*Try it*. Where the word "Liberation" occurs in a line of the listing, please copy the line.

*The input*.
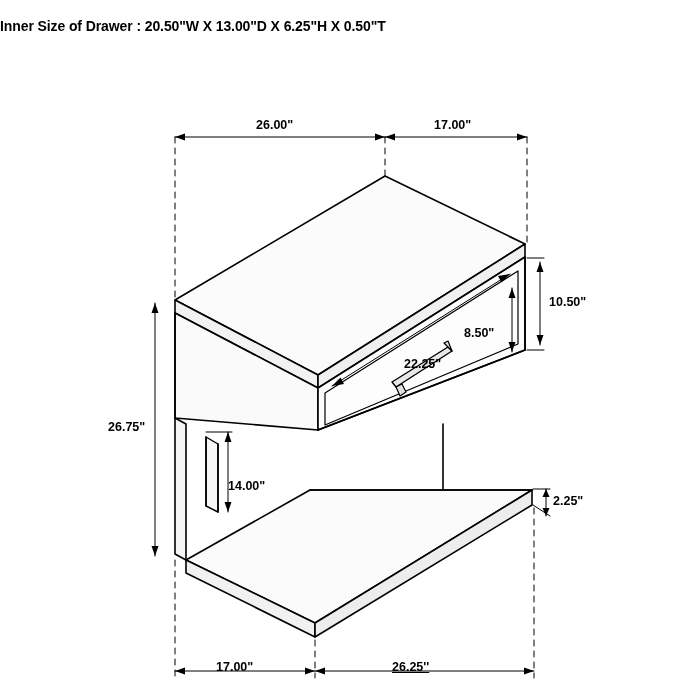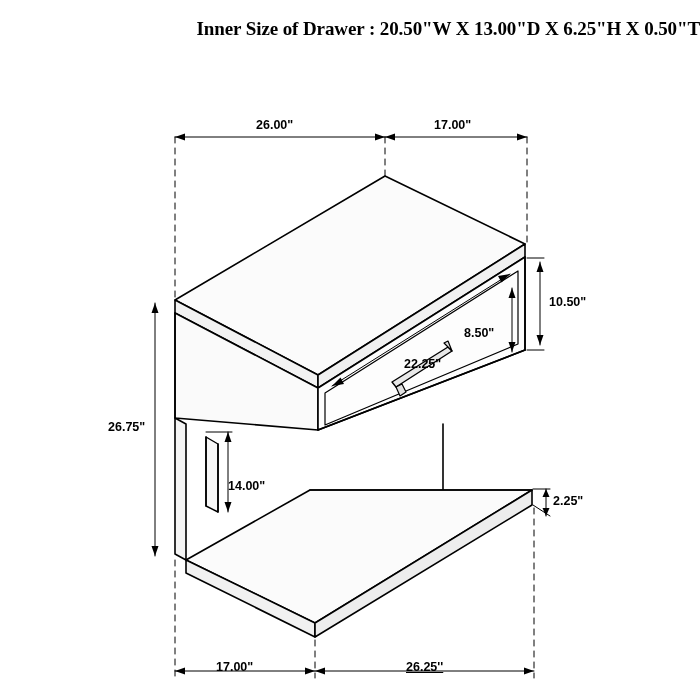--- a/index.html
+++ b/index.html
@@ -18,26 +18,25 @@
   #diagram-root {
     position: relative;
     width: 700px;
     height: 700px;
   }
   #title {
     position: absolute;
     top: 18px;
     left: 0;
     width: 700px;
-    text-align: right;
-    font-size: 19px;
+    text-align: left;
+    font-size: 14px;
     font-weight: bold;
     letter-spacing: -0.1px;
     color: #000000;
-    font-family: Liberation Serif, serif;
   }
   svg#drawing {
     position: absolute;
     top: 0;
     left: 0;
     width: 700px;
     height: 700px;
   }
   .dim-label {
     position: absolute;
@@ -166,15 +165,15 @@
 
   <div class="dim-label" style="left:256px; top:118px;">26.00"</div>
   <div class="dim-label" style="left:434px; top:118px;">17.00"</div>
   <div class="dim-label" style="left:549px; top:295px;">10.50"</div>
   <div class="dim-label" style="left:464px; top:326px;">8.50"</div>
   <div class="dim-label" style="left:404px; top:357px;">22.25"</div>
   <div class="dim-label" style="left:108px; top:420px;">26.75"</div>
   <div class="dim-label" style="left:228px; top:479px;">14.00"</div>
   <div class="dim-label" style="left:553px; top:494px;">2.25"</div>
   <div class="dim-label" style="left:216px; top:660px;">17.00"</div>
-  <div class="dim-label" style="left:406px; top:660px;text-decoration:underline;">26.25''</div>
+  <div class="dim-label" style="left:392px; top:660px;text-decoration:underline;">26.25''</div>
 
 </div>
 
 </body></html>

==

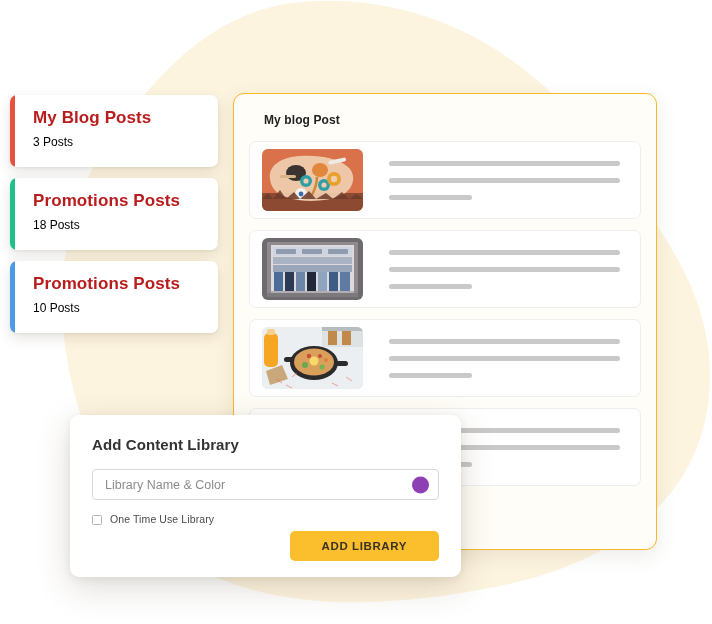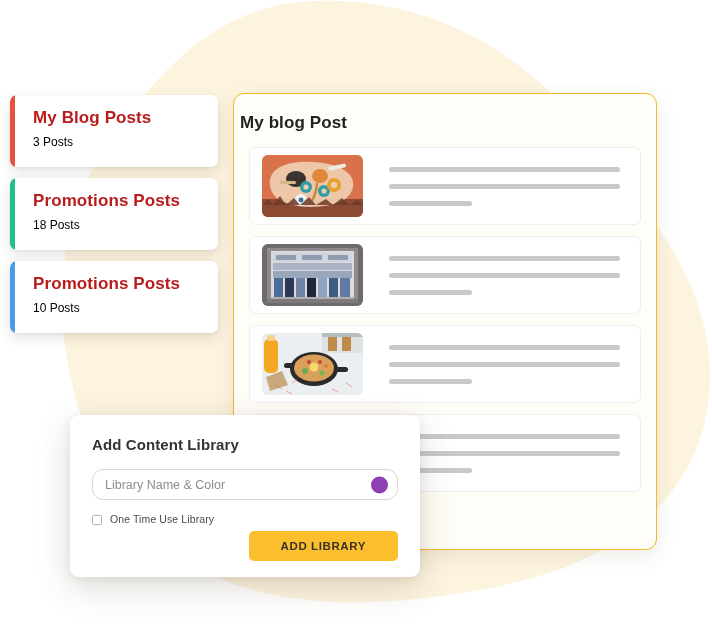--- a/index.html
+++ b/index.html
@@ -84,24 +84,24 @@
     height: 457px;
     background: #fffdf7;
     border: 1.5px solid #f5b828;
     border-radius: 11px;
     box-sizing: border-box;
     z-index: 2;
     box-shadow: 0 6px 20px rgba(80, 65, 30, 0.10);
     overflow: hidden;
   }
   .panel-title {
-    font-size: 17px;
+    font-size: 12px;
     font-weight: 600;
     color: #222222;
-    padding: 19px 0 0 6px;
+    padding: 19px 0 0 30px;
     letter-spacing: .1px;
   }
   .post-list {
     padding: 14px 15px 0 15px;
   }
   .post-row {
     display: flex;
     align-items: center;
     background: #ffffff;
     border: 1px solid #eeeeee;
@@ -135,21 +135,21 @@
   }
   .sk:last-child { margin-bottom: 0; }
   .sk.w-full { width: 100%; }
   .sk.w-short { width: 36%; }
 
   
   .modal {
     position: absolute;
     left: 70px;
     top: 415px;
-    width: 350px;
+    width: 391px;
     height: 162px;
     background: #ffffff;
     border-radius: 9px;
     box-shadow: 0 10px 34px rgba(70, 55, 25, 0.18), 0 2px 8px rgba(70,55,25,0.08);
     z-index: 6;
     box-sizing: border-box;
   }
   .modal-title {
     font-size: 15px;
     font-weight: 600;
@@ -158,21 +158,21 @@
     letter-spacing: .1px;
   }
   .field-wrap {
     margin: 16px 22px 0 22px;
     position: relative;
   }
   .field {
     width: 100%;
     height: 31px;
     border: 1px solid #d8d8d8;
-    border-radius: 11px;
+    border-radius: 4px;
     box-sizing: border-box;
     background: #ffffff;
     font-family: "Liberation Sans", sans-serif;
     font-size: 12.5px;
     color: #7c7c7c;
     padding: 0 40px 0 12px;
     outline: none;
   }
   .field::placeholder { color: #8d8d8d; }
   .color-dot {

*Problem solution*.
-    font-family: Liberation Serif, serif;
     font-family: "Liberation Sans", sans-serif;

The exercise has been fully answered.